Joey Tremblay : Mémoire affective
Scène

Joey Tremblay : Mémoire affective

Joey Tremblay a puisé dans ses souvenirs de jeunesse fransaskoise; il en a tiré l’image d’un éléphant, à l’origine de sa pièce Elephant Wake.

"Quand j’étais jeune, ma grand-mère artiste avait fait un éléphant grandeur nature, en papier mâché, raconte Joey Tremblay. J’ai toujours beaucoup aimé cette image: un éléphant de papier mâché dans les Prairies… Même à cet âge, je crois que, d’une certaine façon, il m’apparaissait comme un être fragile, peut-être comme la culture fransaskoise dans les Prairies, comme une sorte d’image délicate mais, en même temps, un peu déplacée. C’était beau mais fragile et, peut-être, temporaire. Comme l’est la culture qui, selon moi, est toujours en évolution."

Elephant Wake, que Joey Tremblay a écrit et interprète, dans une mise en scène de Bretta Gerecke, présente Jean-Claude, septuagénaire, dernier habitant de son petit village francophone déserté au profit de la grande ville voisine – anglophone. À travers son personnage, l’auteur se pose la question de la culture et de son évolution. Mais aussi, de façon plus globale, il réfléchit au changement.

"Plus tard, lors d’un party, alors que ma grand-mère était en voyage, quelqu’un a mis l’éléphant sur le chemin, et l’a frappé avec une auto. L’éléphant est alors devenu un double symbole: celui de cette culture délicate, mais en même temps, l’image de la fin d’une étape de la jeunesse. Ce que j’ai découvert en faisant cette pièce, c’est que le changement est inévitable; il est impossible de conserver la culture, quelle qu’elle soit, dans un état d’immobilisme. C’est comme l’enfance: on ne peut la retenir. Il y a toujours une tension entre la nécessité d’avancer et l’obligation, pour y arriver, de renoncer à quelque chose."

Jean-Claude, comme en une soirée funéraire, veille sur son village, ses habitants dont il raconte, entre rires, chansons, tristesse, l’histoire, et se souvient, avec difficulté, de sa lointaine langue maternelle. Seul en scène pendant près de deux heures, Joey Tremblay incarne le vieil homme et prête sa voix à divers personnages. Il joue aussi, chaque soir, avec un "allié" différent: un spectateur, avec qui il dialogue. Ainsi, si le spectacle est le même, il est modelé chaque soir d’imprévu.

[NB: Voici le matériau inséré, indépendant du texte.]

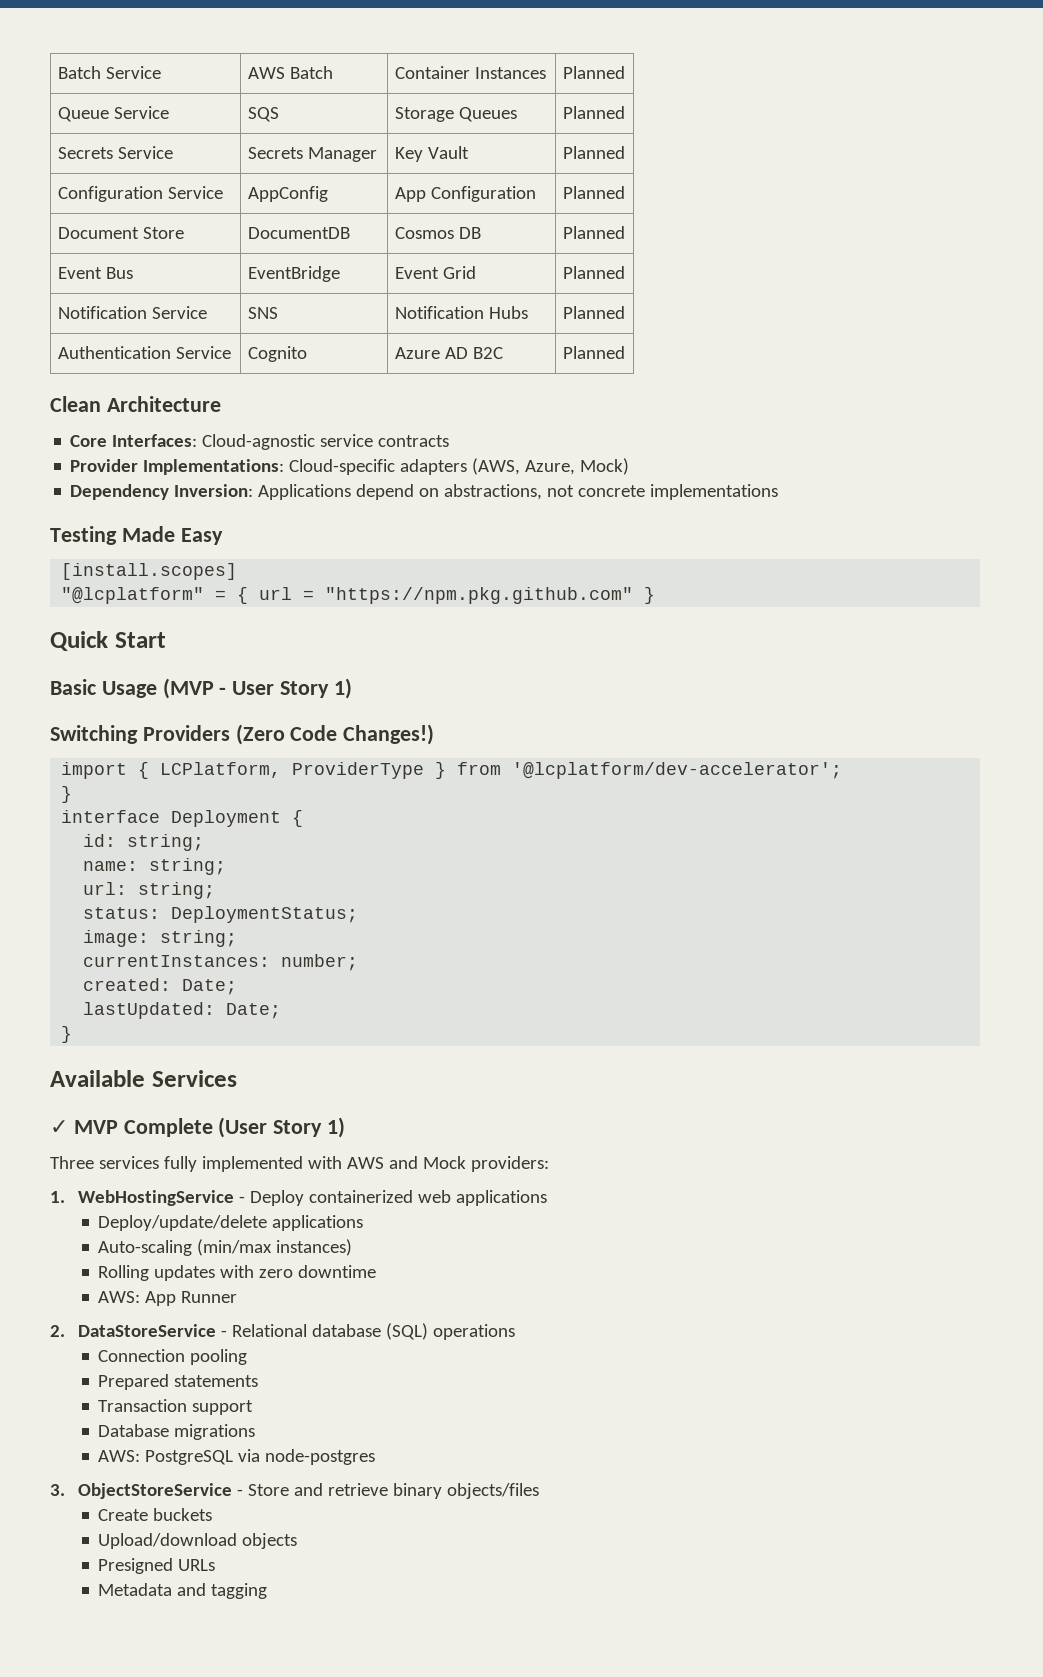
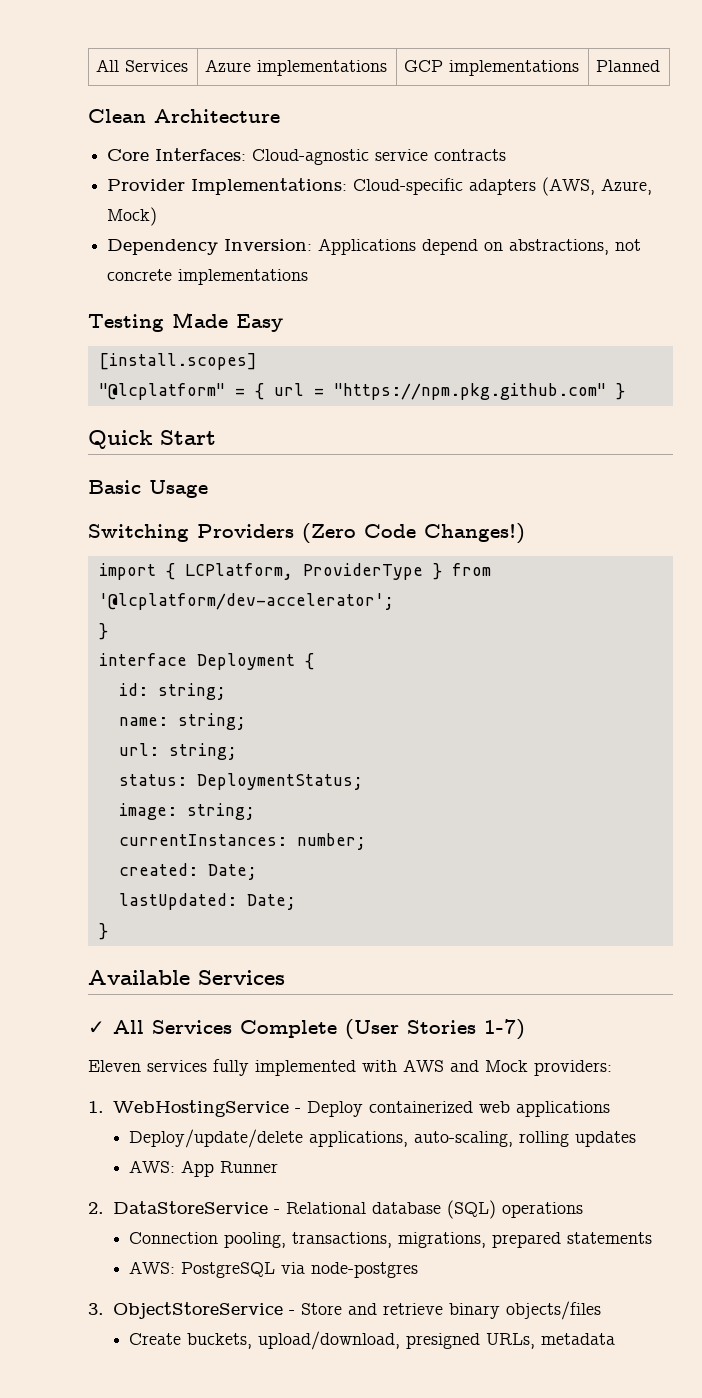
- Batch Service | AWS Batch | Container Instances | Planned
- Queue Service | SQS | Storage Queues | Planned
- Secrets Service | Secrets Manager | Key Vault | Planned
- Configuration Service | AppConfig | App Configuration | Planned
- Document Store | DocumentDB | Cosmos DB | Planned
- Event Bus | EventBridge | Event Grid | Planned
- Notification Service | SNS | Notification Hubs | Planned
- Authentication Service | Cognito | Azure AD B2C | Planned
+ All Services | Azure implementations | GCP implementations | Planned
- Basic Usage (MVP - User Story 1)
+ Basic Usage
- ✓ MVP Complete (User Story 1)
- Three services fully implemented with AWS and Mock providers:
+ ✓ All Services Complete (User Stories 1-7)
+ Eleven services fully implemented with AWS and Mock providers:
- Deploy/update/delete applications
- Auto-scaling (min/max instances)
- Rolling updates with zero downtime
+ Deploy/update/delete applications, auto-scaling, rolling updates
- Connection pooling
- Prepared statements
- Transaction support
- Database migrations
+ Connection pooling, transactions, migrations, prepared statements
- Create buckets
- Upload/download objects
- Presigned URLs
- Metadata and tagging
+ Create buckets, upload/download, presigned URLs, metadata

"Pour me préparer, je suis un peu fou: j’ai besoin d’une journée entière de solitude avant de jouer, afin d’être totalement ouvert à chaque offre qui me viendra de l’assistance. Ce qui sera très intéressant, à Québec, c’est que les offres seront en français!" Après avoir joué à Edmonton et à Édimbourg, en 1995, et présenté le spectacle en tournée au Canada depuis 2008 dans une nouvelle mouture, l’artiste rencontrera pour la première fois avec sa pièce, à Québec, un public francophone. "Quand j’ai joué à Ottawa, une chose très intéressante est arrivée. Après le spectacle, les francophones qui y avaient assisté me disaient à quel point la pièce était prenante pour eux: comme si une culture avait été envoyée au loin, et que la pièce en était l’écho qui revenait vers eux."

"Dans l’ensemble, c’est une pièce pleine d’émotions. Dans une veillée funéraire, on peut rire, la conversation peut être belle et sublime, mais en même temps, on peut entendre des blagues. Elephant Wake est une veillée, et je veux vraiment qu’elle contienne tout le spectre des émotions qu’on ressent quand quelqu’un meurt, qu’on y voie tous les aspects de l’être humain."